WORK REQUIRED: Under this line are records; the part from the line containing "[44,176,258,194] [44,197,284,213] [44,230,175,246]" through the line containing "(457, 518) none" should be repeated exactly. Please exclude pictures.

[Change detection outputs]
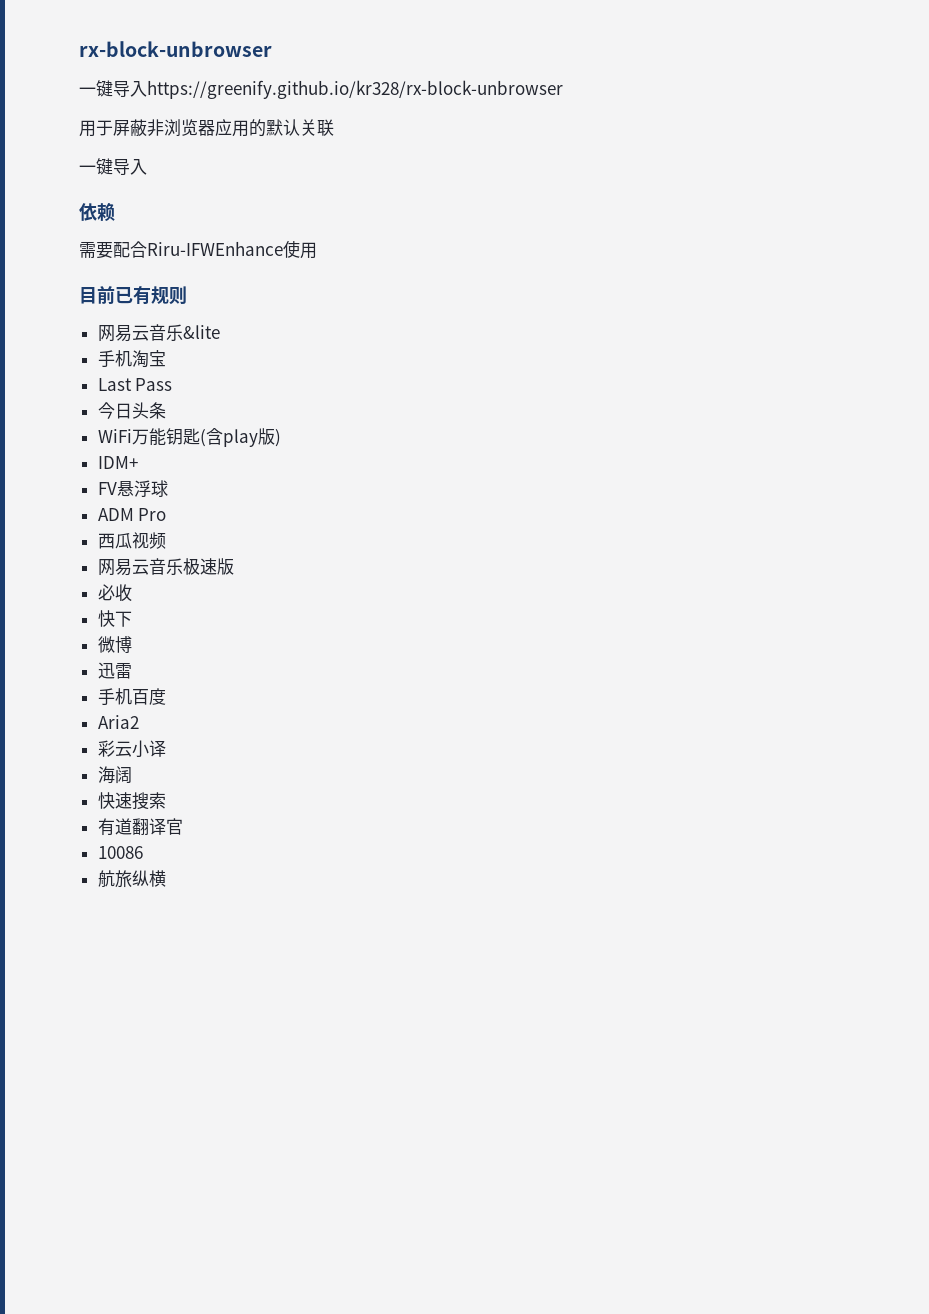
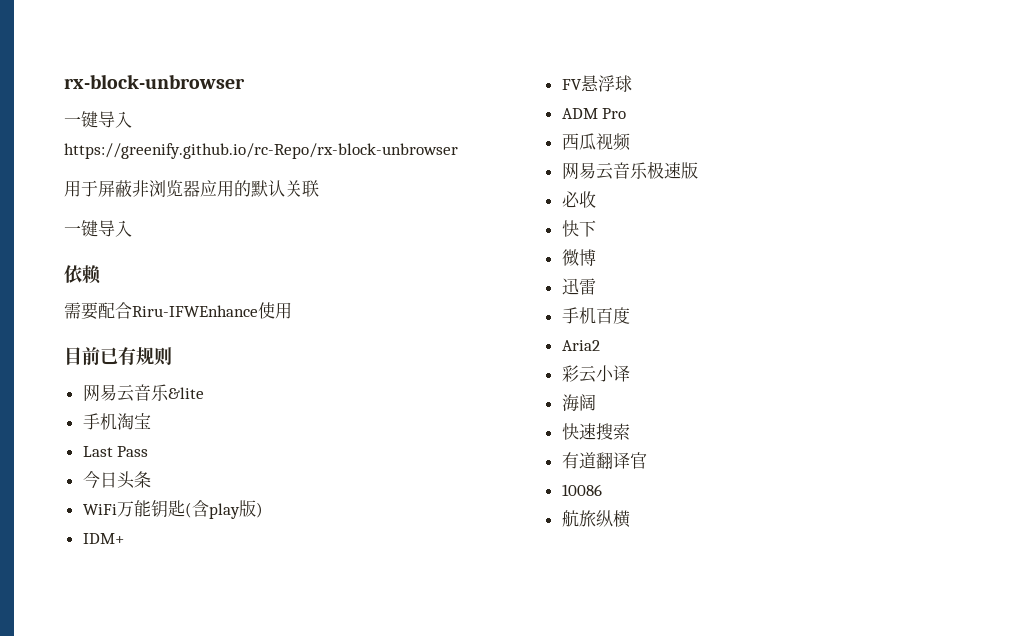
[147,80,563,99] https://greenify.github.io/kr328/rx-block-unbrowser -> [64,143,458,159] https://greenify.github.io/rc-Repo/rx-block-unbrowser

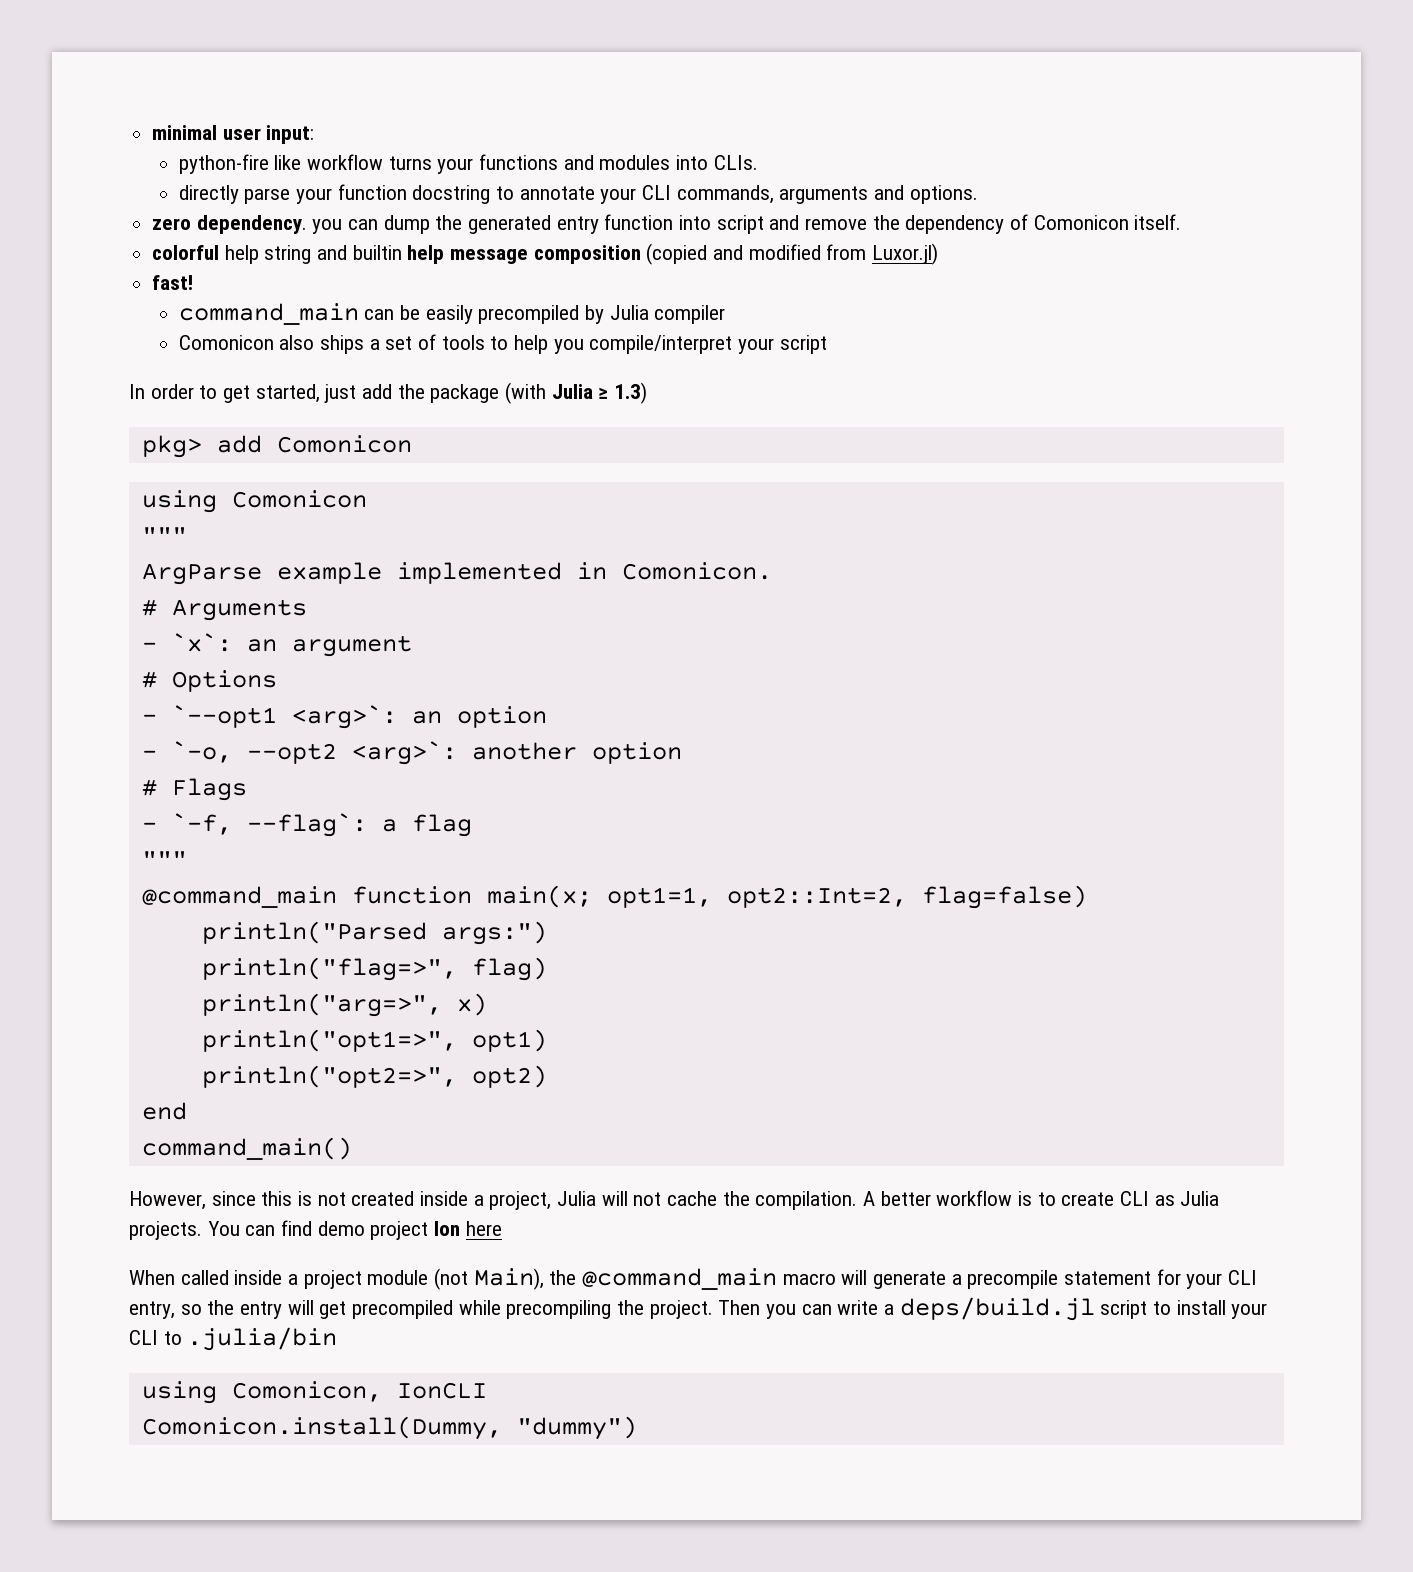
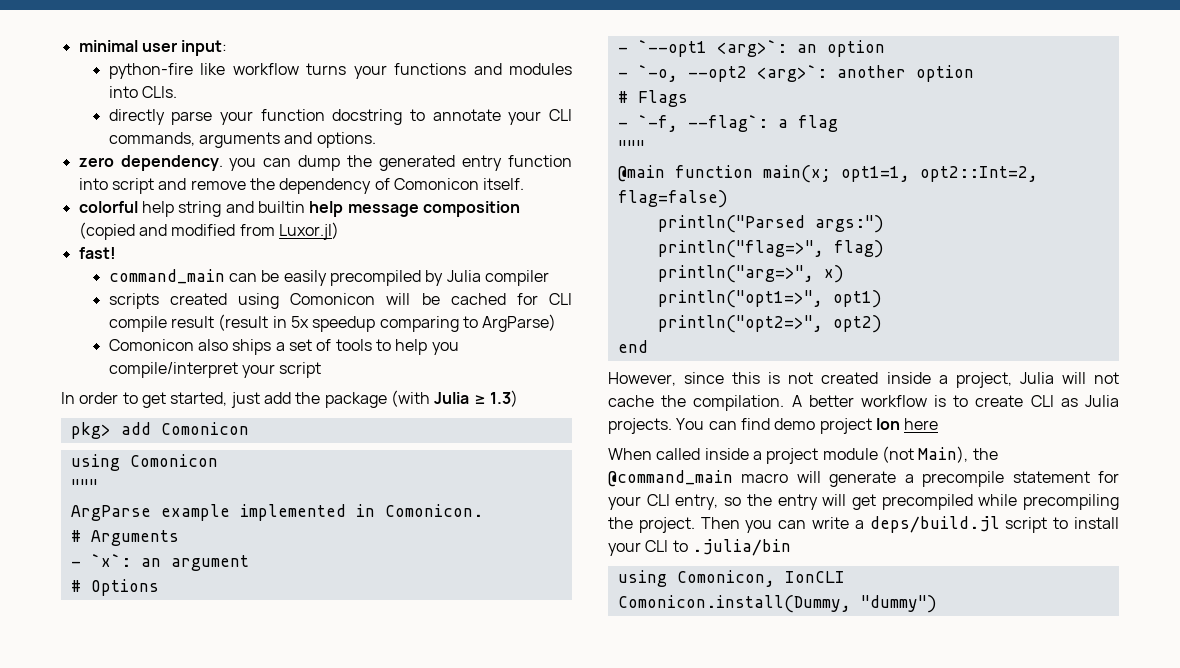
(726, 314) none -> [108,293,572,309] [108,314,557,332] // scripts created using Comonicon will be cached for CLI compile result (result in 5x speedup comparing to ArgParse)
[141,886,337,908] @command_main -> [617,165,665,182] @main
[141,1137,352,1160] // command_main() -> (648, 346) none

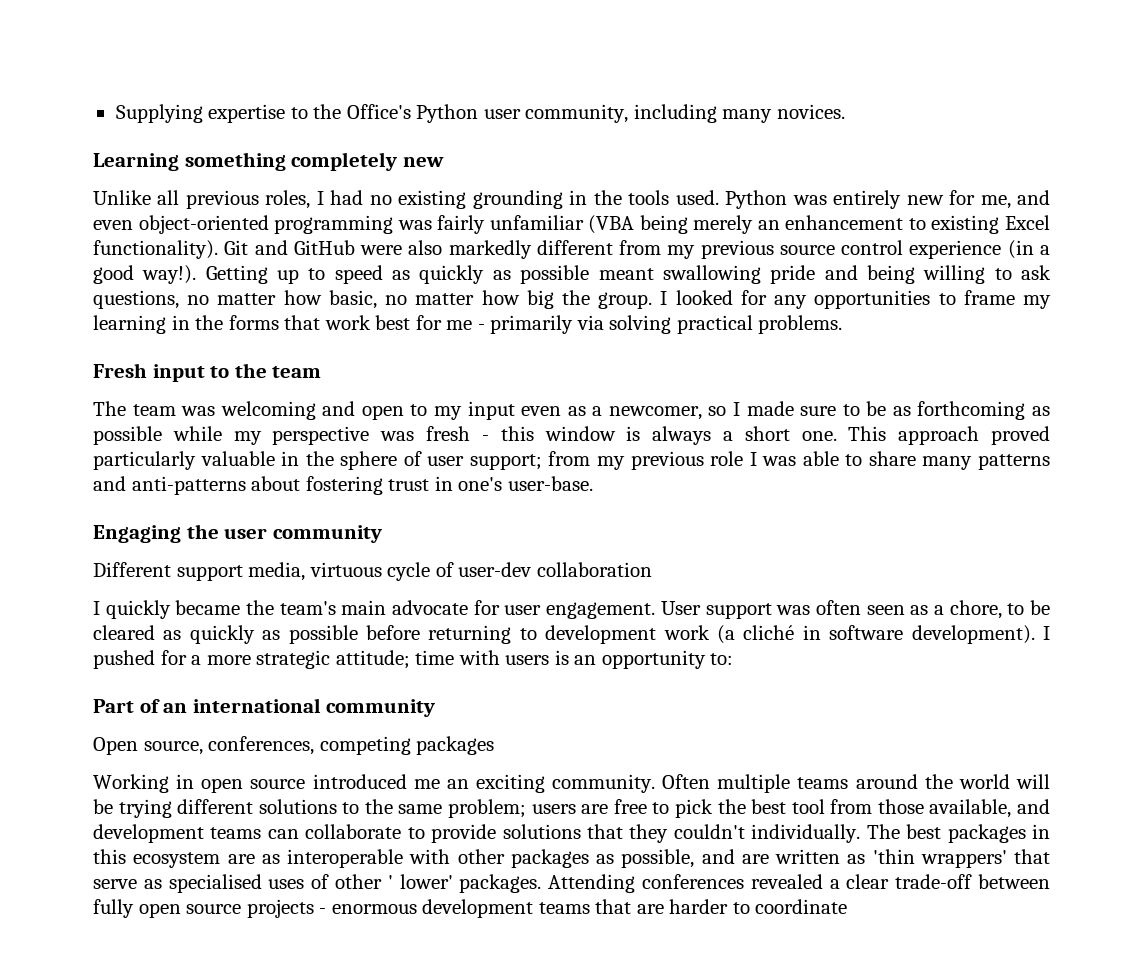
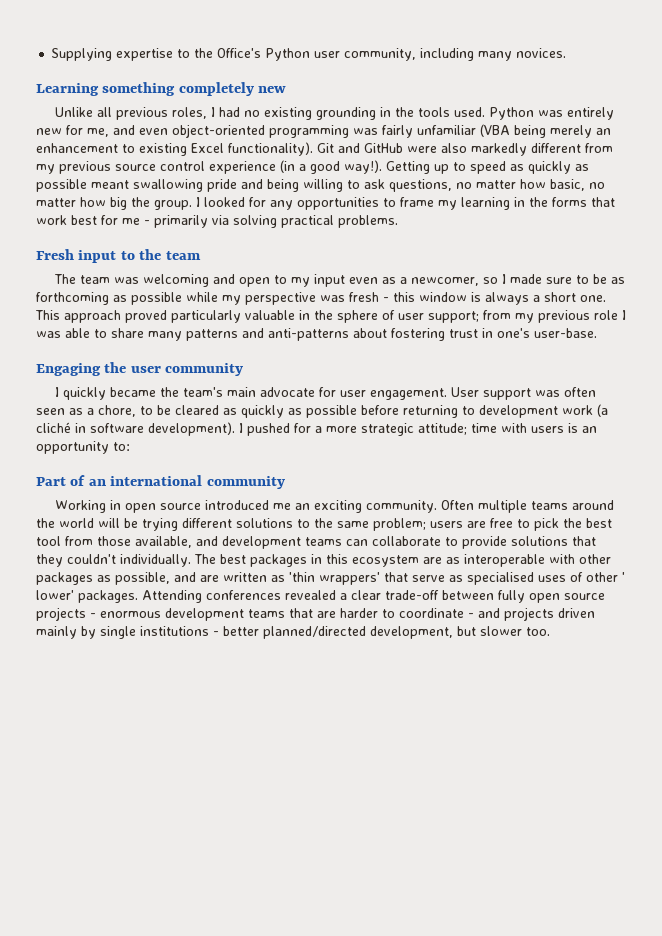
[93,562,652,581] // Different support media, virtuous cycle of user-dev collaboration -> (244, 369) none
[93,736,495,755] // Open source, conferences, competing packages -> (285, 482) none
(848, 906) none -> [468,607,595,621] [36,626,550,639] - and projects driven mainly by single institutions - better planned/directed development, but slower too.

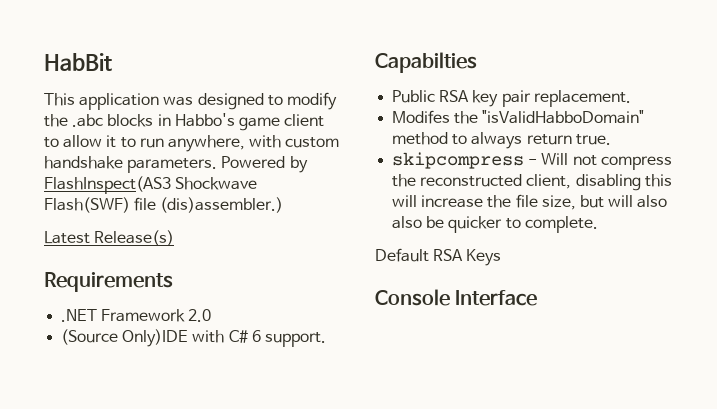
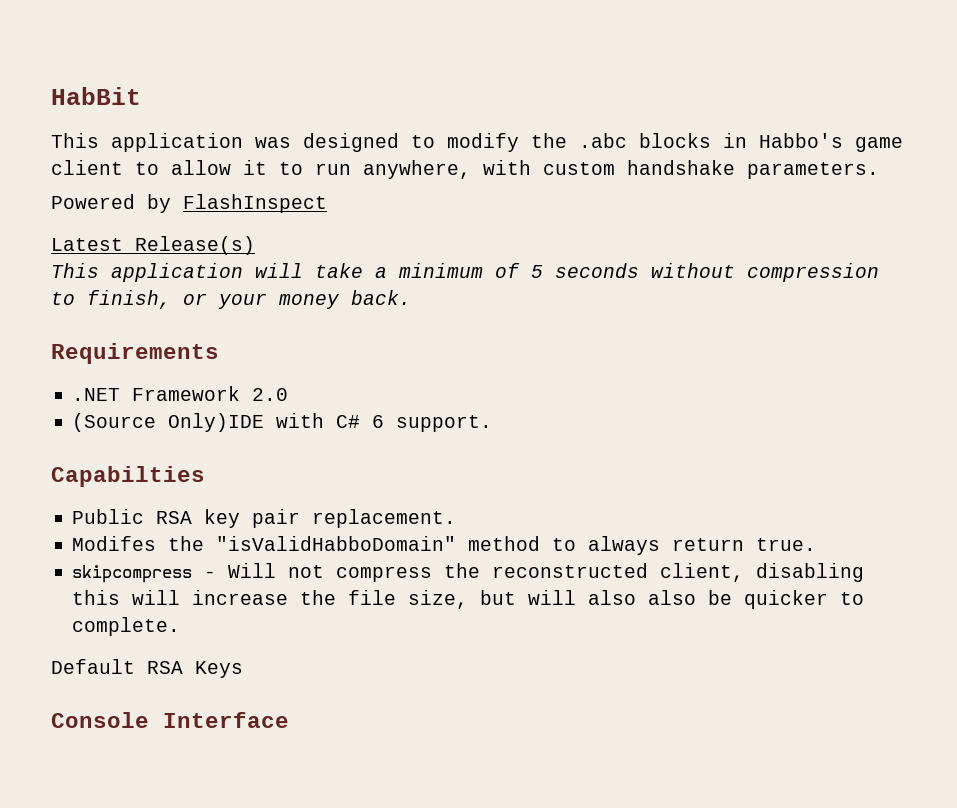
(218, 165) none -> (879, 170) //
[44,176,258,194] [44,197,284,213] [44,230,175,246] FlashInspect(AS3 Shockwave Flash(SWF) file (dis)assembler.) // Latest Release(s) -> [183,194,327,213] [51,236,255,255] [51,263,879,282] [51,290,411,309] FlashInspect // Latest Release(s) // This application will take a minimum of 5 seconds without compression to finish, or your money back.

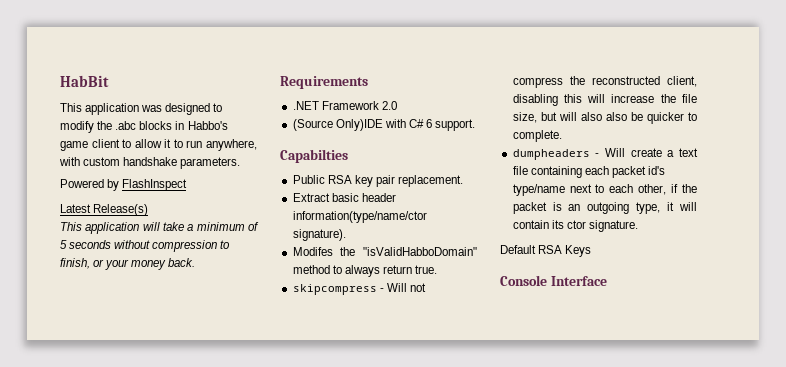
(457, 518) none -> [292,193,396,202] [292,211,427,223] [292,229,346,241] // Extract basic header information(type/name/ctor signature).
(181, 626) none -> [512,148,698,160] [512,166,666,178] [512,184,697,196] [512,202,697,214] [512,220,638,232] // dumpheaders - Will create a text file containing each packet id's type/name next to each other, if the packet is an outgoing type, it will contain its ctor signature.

RESULT OF THIS TASK:
[44,176,258,194] [44,197,284,213] [44,230,175,246] FlashInspect(AS3 Shockwave Flash(SWF) file (dis)assembler.) // Latest Release(s) -> [183,194,327,213] [51,236,255,255] [51,263,879,282] [51,290,411,309] FlashInspect // Latest Release(s) // This application will take a minimum of 5 seconds without compression to finish, or your money back.

(457, 518) none -> [292,193,396,202] [292,211,427,223] [292,229,346,241] // Extract basic header information(type/name/ctor signature).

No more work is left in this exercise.